Data listing
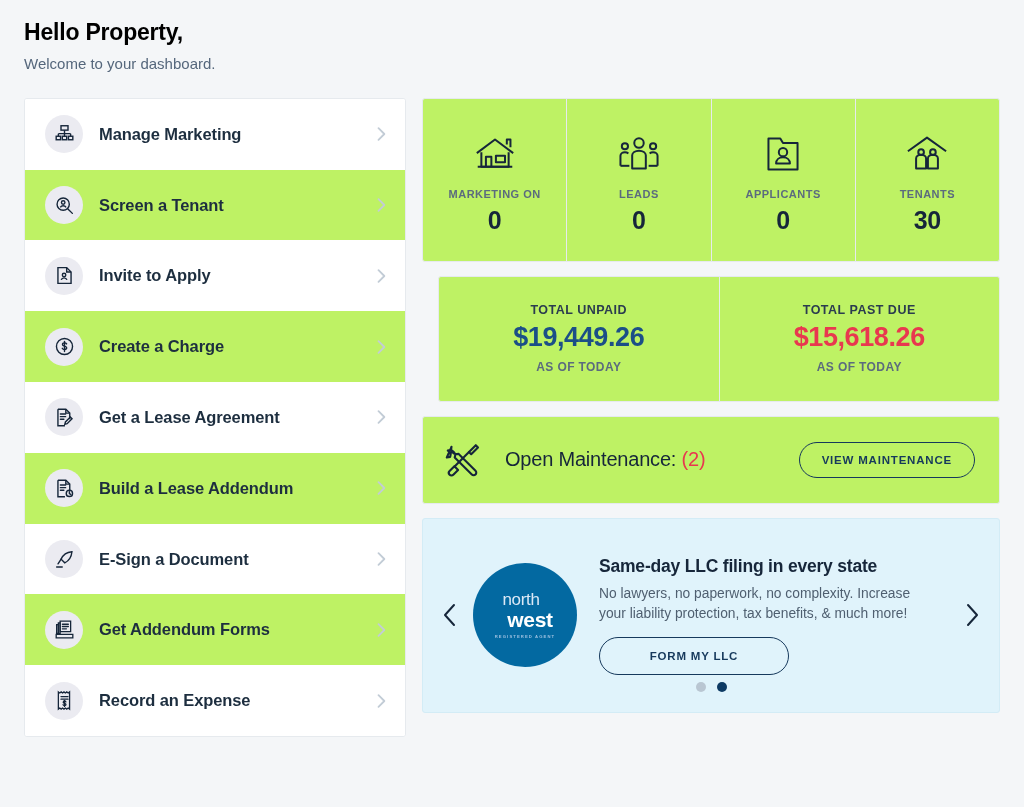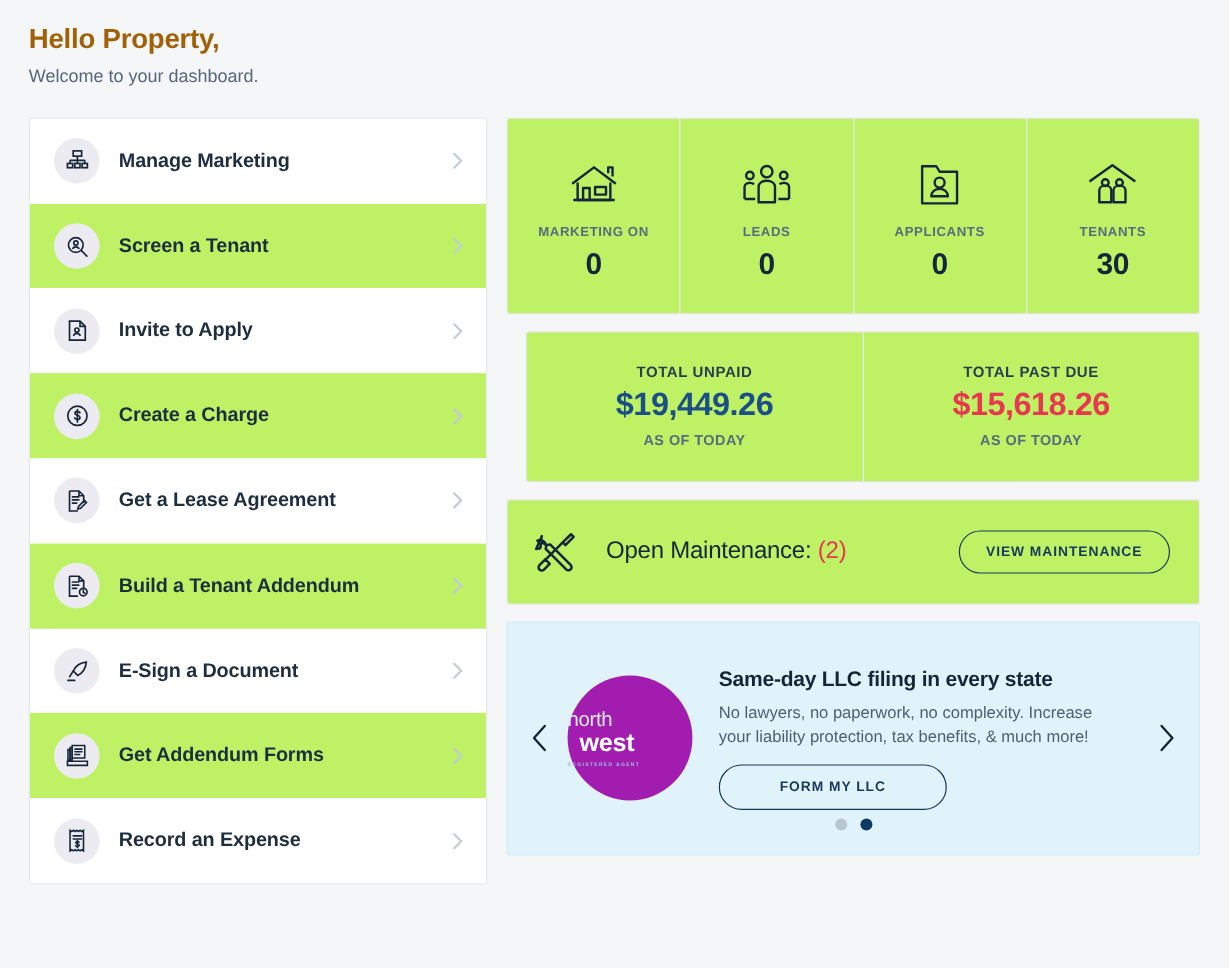--- a/index.html
+++ b/index.html
@@ -19,7 +19,7 @@
   .greeting {
     font-size: 23px;
     font-weight: bold;
-    color: #a16207;
+    color: #000000;
     letter-spacing: -0.2px;
     line-height: 1.3;
   }

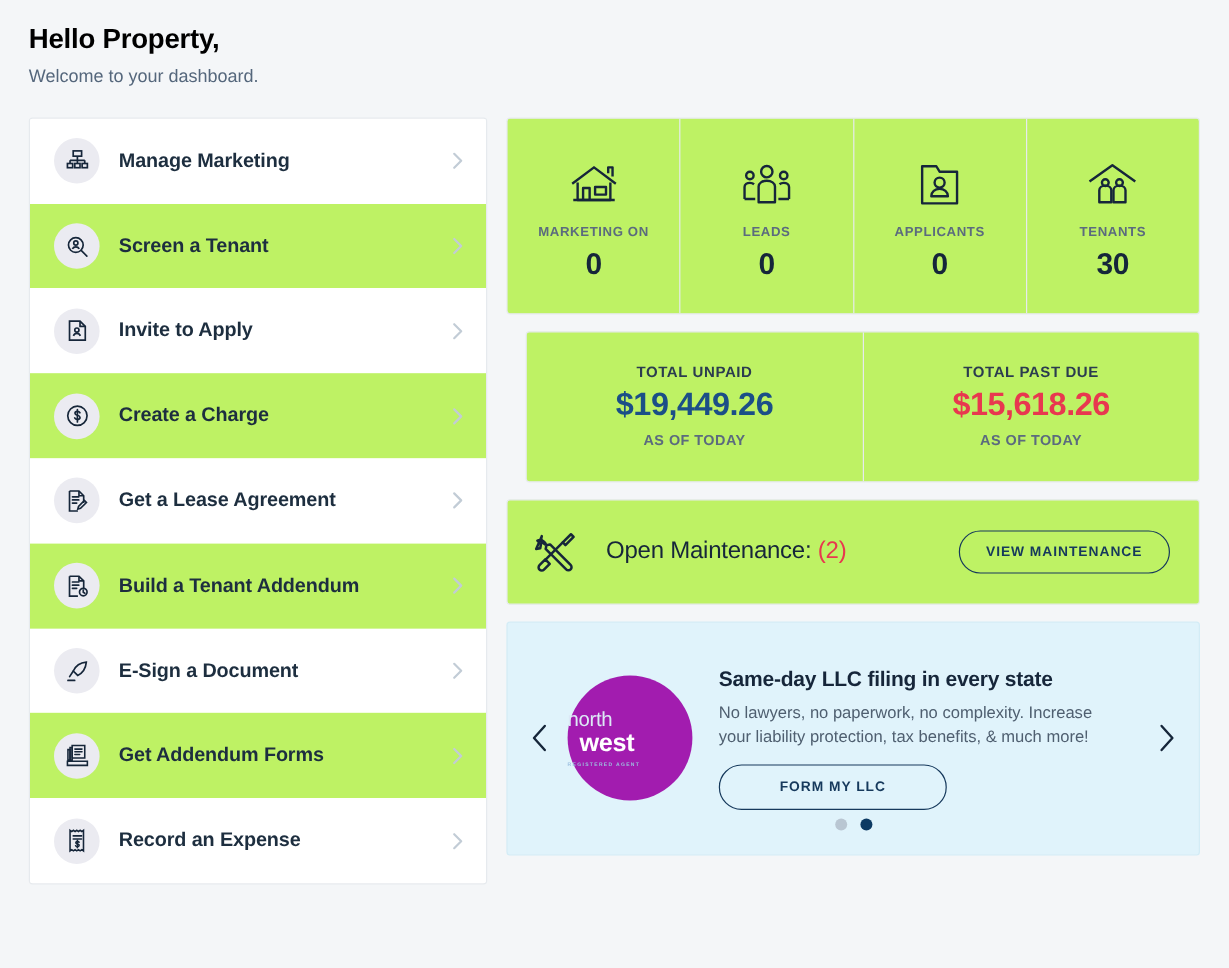--- a/index.html
+++ b/index.html
@@ -379,7 +379,7 @@
               <path d="M17.6 15.6v2.2l1.5.9" stroke-linecap="round"></path>
           </svg>
         </span>
-        <span class="side-label">Build a Tenant Addendum</span>
+        <span class="side-label">Build a Lease Addendum</span>
         <svg class="chev" viewBox="0 0 24 24" fill="none" stroke="currentColor" stroke-width="2.2" stroke-linecap="round" stroke-linejoin="round">
             <polyline points="9 5 16 12 9 19"></polyline>
           </svg>

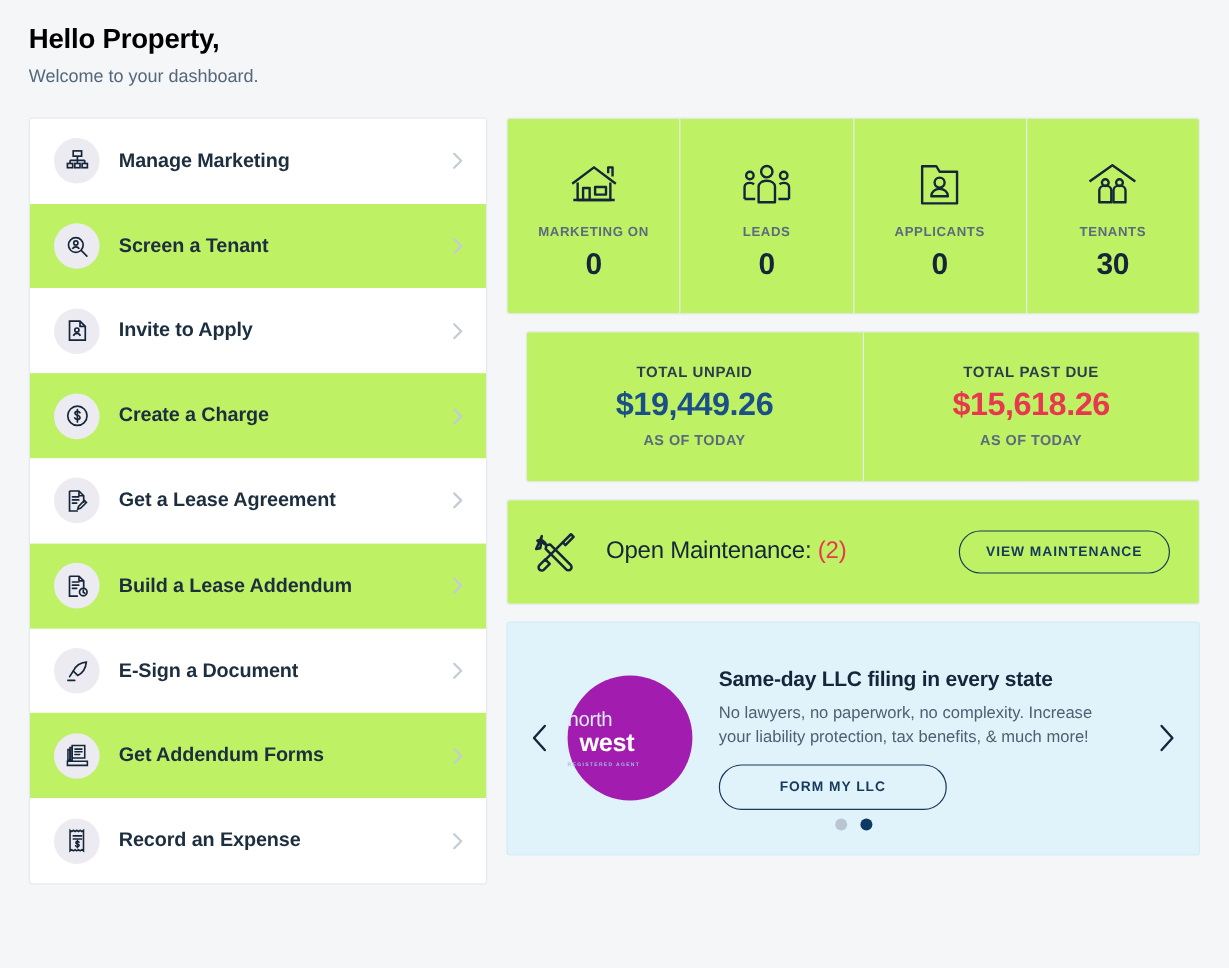--- a/index.html
+++ b/index.html
@@ -208,10 +208,10 @@
     width: 104px;
     height: 104px;
     border-radius: 50%;
-    background: #a21caf;
+    background: #0369a1;
     display: flex;
     flex-direction: column;
-    align-items: flex-start;
+    align-items: center;
     justify-content: center;
     flex: 0 0 104px;
     margin: 0 6px 0 10px;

Exercise
In copying the listing, reproduce each line exactly and omit the pictures.

Solution to this problem
--- a/index.html
+++ b/index.html
@@ -19,7 +19,7 @@
   .greeting {
     font-size: 23px;
     font-weight: bold;
-    color: #a16207;
+    color: #000000;
     letter-spacing: -0.2px;
     line-height: 1.3;
   }

--- a/index.html
+++ b/index.html
@@ -379,7 +379,7 @@
               <path d="M17.6 15.6v2.2l1.5.9" stroke-linecap="round"></path>
           </svg>
         </span>
-        <span class="side-label">Build a Tenant Addendum</span>
+        <span class="side-label">Build a Lease Addendum</span>
         <svg class="chev" viewBox="0 0 24 24" fill="none" stroke="currentColor" stroke-width="2.2" stroke-linecap="round" stroke-linejoin="round">
             <polyline points="9 5 16 12 9 19"></polyline>
           </svg>

--- a/index.html
+++ b/index.html
@@ -208,10 +208,10 @@
     width: 104px;
     height: 104px;
     border-radius: 50%;
-    background: #a21caf;
+    background: #0369a1;
     display: flex;
     flex-direction: column;
-    align-items: flex-start;
+    align-items: center;
     justify-content: center;
     flex: 0 0 104px;
     margin: 0 6px 0 10px;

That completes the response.